ACTION ITEM — Which lines of the records below contain the word "Paket"? Copy each of them out.

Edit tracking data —
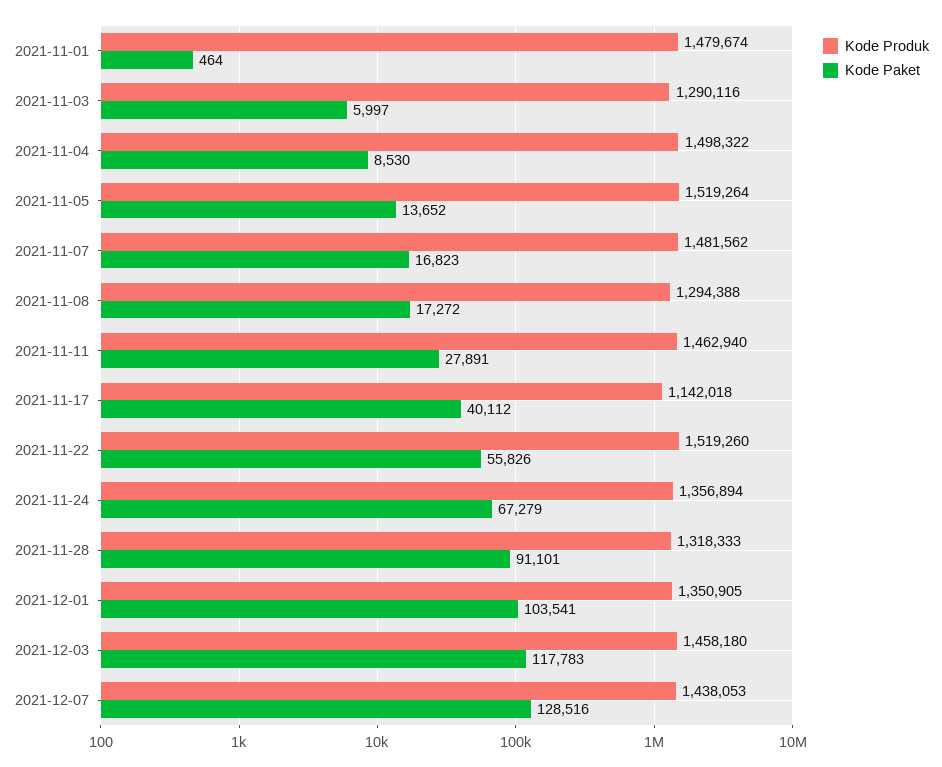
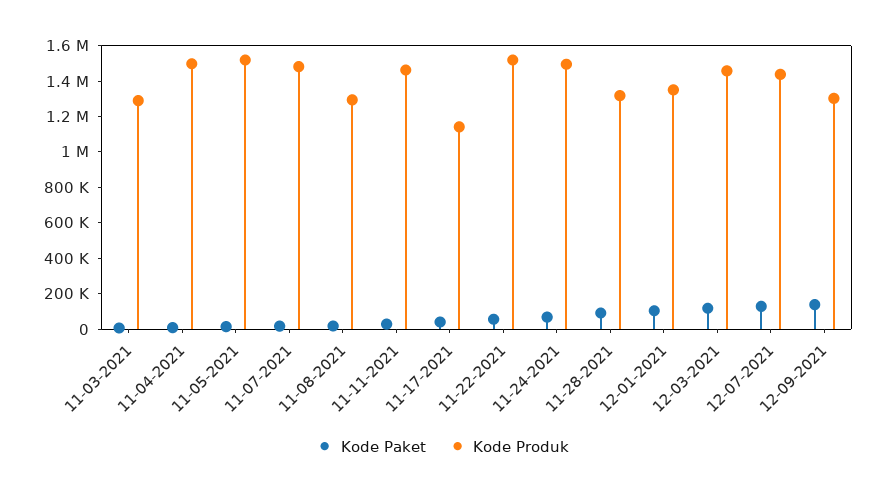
Kode Produk, 2021-11-01: 1479674 -> none
Kode Paket, 2021-11-01: 464 -> none
Kode Produk, 2021-11-24: 1356894 -> 1500000
Kode Paket, 12-09-2021: none -> 150000
Kode Produk, 12-09-2021: none -> 1300000

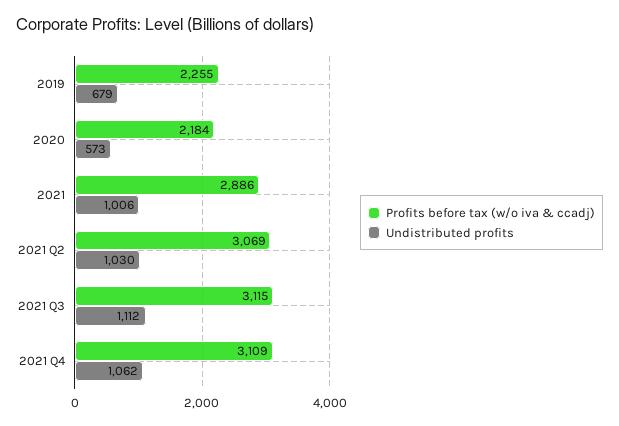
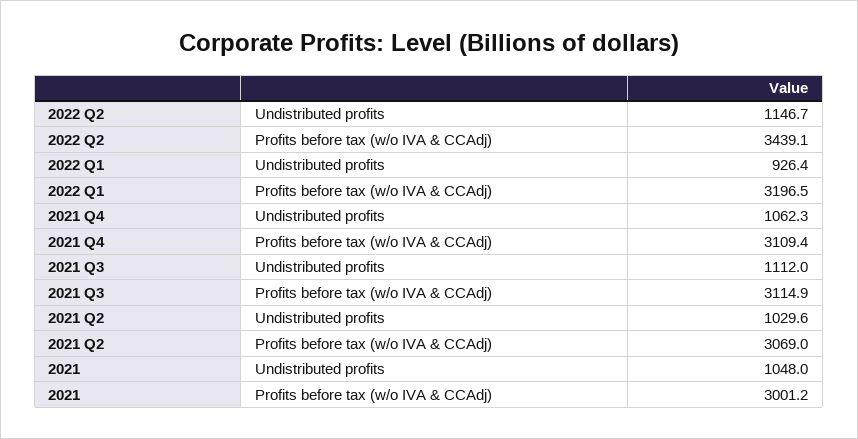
Profits before tax (w/o iva & ccadj), 2019: 2255 -> none
Undistributed profits, 2019: 679 -> none
Profits before tax (w/o iva & ccadj), 2020: 2184 -> none
Undistributed profits, 2020: 573 -> none
Profits before tax (w/o iva & ccadj), 2021: 2886 -> 3001.2
Undistributed profits, 2021: 1006 -> 1048
Undistributed profits, 2022 Q2: none -> 1146.7
Profits before tax (w/o iva & ccadj), 2022 Q2: none -> 3439.1
Undistributed profits, 2022 Q1: none -> 926.4
Profits before tax (w/o iva & ccadj), 2022 Q1: none -> 3196.5

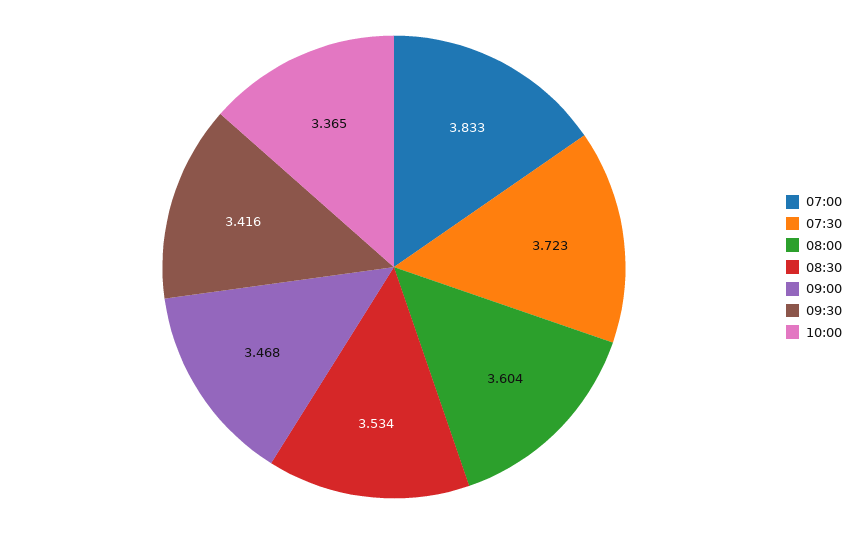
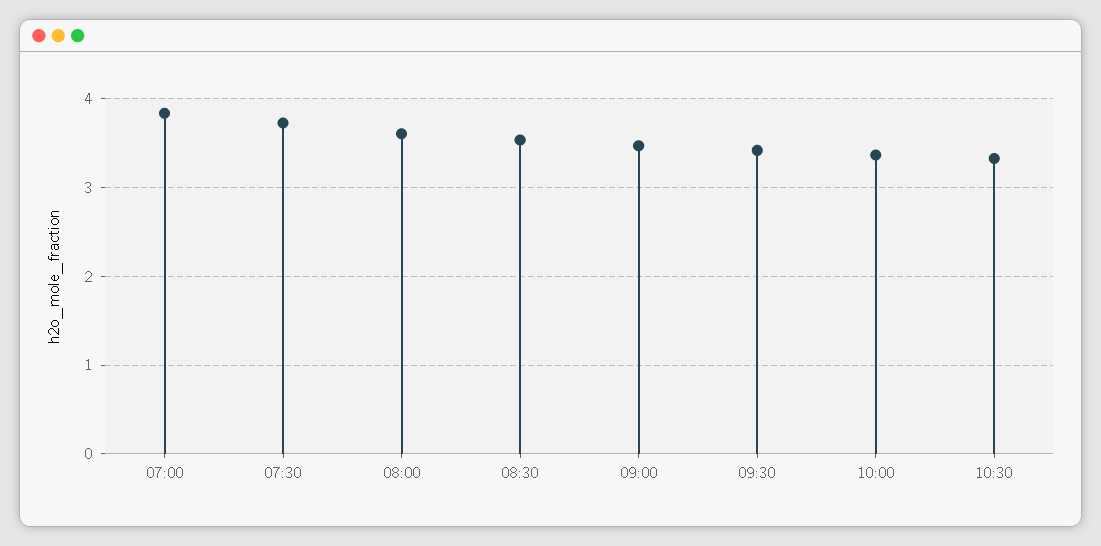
10:30: none -> 3.3

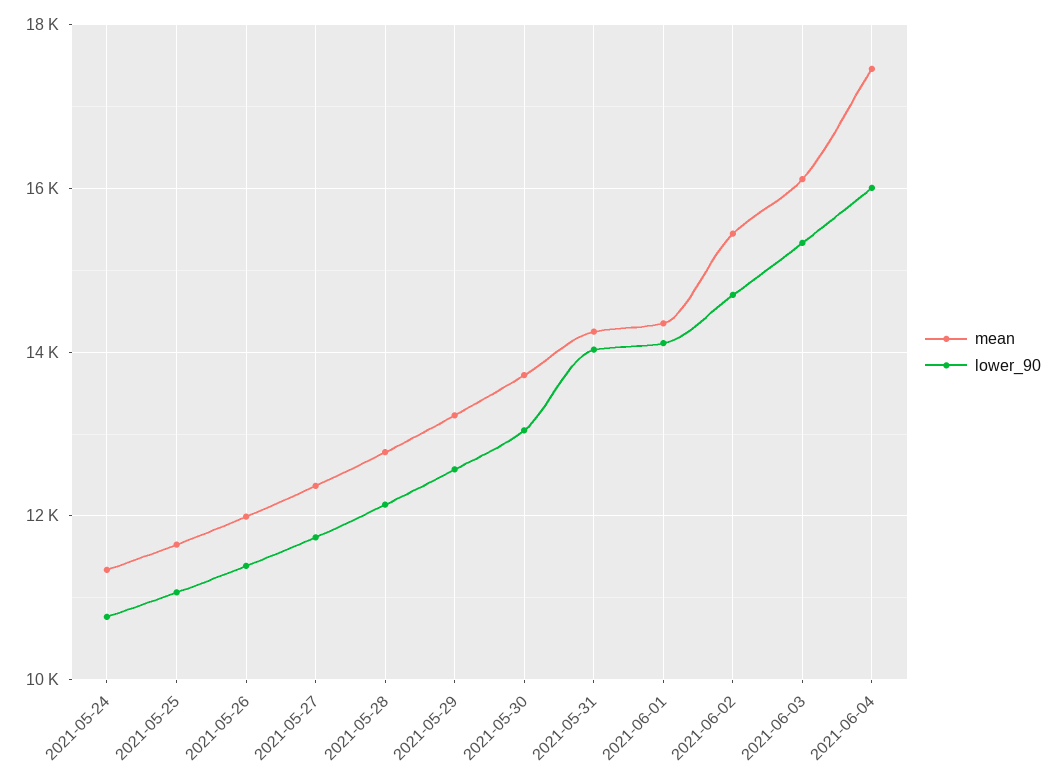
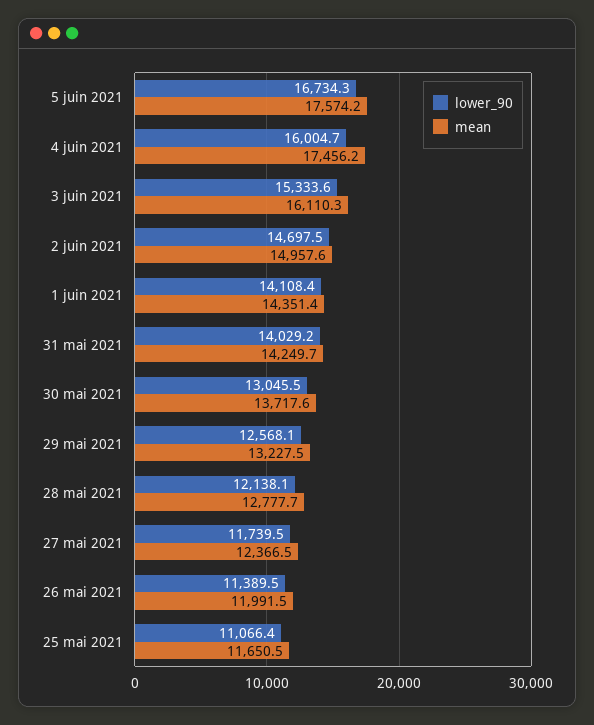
mean, 2021-05-24: 11400 -> none
lower_90, 2021-05-24: 10800 -> none
mean, 2021-06-02: 15400 -> 14957.6
lower_90, 5 juin 2021: none -> 16734.3
mean, 5 juin 2021: none -> 17574.2

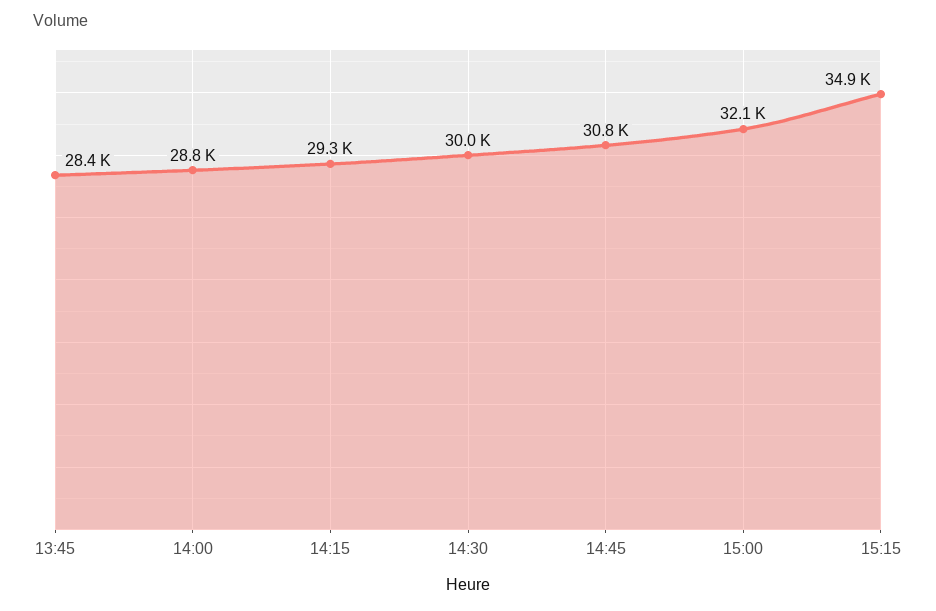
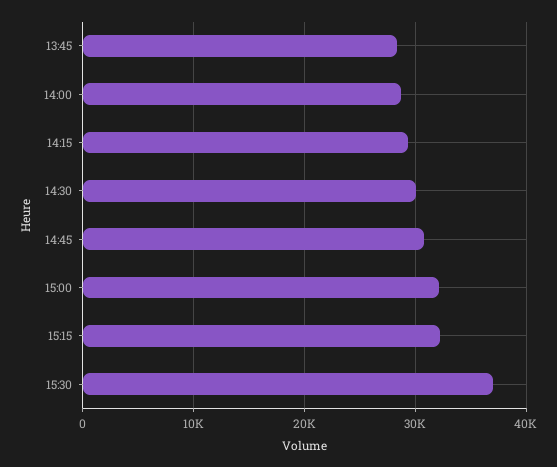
15:15: 34900 -> 32000
15:30: none -> 37000

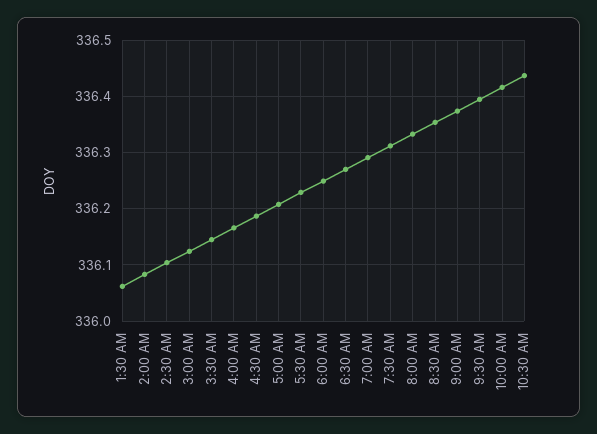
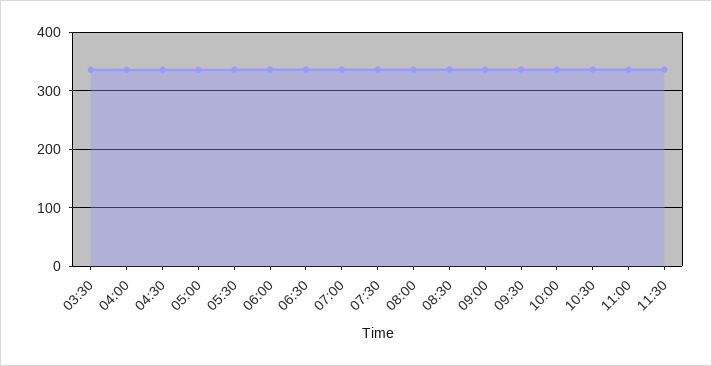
1:30 AM: 336.06 -> none
2:00 AM: 336.08 -> none
2:30 AM: 336.1 -> none
3:00 AM: 336.12 -> none
11:00: none -> 340
11:30: none -> 340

OUTPUT BELOW —
Kode Paket, 2021-11-01: 464 -> none
Kode Paket, 12-09-2021: none -> 150000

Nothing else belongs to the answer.